[RFC] Multi-Content Revisions
Open, NormalPublic

Description

Problem

Storing information within the page revision content, has the following benefits:

  • Part of page history, comparable and reversible together with other related content.
  • Editable by users at the same time as other content, and allows them to make a single atomic change.

We currently do this for categories, infoboxes and template data. But embedding this in wikitext has downsides. While it is possible to extract data via the Parser (as for categories), invoking the Parser has a cost. For that reason, we actually store some of the derived data in link tables, but that is only available for the current revision. The goal of MCR is to allow accessing individual slots of content without the overhead of the parser.

Other data is currently stored outside wikitext, such as template documentation, quality assessment, and more. MCR would allow bringing these into the subject page.

Solution

The idea of this RFC is to allow multiple Content objects to be associated with a single revision. A revision will have multiple slots, and each slot can be occupied by one Content object. The "main" slot being reserved for the primary content of the page (that is, for what is currently considered the content of the page).

For details, see https://www.mediawiki.org/wiki/Requests_for_comment/Multi-Content_Revisions.

Related Objects

There are a very large number of changes, so older changes are hidden. Show Older Changes

What I take away from @Alsee's comment is that we should provide a more comprehensive and detailed overview of the use cases.

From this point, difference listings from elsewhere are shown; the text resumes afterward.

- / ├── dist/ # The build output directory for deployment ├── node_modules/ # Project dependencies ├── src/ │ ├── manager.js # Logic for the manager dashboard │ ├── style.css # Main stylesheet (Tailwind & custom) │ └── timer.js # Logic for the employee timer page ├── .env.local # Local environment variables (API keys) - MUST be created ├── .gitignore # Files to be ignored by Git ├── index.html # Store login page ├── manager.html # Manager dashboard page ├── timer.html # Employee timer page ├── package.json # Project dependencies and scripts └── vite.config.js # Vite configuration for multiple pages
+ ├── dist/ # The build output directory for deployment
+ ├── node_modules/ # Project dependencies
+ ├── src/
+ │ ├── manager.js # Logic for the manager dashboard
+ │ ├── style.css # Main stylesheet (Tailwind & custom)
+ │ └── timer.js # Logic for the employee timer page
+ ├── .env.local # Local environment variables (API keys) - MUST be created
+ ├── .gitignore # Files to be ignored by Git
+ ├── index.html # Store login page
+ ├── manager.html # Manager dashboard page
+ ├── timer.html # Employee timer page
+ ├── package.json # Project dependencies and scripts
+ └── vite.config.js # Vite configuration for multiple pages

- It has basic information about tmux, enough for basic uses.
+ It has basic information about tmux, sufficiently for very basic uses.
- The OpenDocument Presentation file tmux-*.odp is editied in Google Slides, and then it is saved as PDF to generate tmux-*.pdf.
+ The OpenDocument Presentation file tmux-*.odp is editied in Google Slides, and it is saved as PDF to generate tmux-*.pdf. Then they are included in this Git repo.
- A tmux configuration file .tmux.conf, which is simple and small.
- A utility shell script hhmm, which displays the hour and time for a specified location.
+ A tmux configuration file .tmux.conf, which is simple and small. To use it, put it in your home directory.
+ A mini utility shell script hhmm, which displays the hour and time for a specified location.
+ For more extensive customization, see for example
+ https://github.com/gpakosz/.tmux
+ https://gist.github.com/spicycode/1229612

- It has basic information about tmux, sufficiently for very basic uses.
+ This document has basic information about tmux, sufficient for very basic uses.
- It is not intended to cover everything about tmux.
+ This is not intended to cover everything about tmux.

So the answer is no, no thought of investigating whether the editing community wants this.

That's not what I said. To the contrary, I know that such investigation was done at least for the use case that is my job to take care of, namely structured media info; I also know that separating categories out of the wikitext has been requested and discussed numerous times. What I said is that the status of these investigations and discussions needs to be better documented and linked to from the technical proposal.

The idea of pulling categories, templates, and other things of out the wikitext is a pretty radical change. I understand you have use-case-proposals and the reasons you think they're good ideas. I'm not here to directly debate that. I'm here to alert you to the fact that this is a Big Deal. I am here to alert you that the Community may have a very different perspective, that this may be highly controversial. The proposed use cases may start evaporating if the community considers them unwanted or disruptive.

I agree that it would be a Big Deal to e.g. moved Wikipedia infoboxes out of the wikitext. But please note that this RFC does not propose doing that. It proposes a change to the platform that would allow us to do that -- and more importantly, it would allow other sites to manage infoboxes outside the wikitext.

Of course, if none of the use cases was endorsed by the community (which community?), the proposed change to the platform would be pointless. And you are correct that we need to take care to have the community in the loop when discussing use cases and requirements.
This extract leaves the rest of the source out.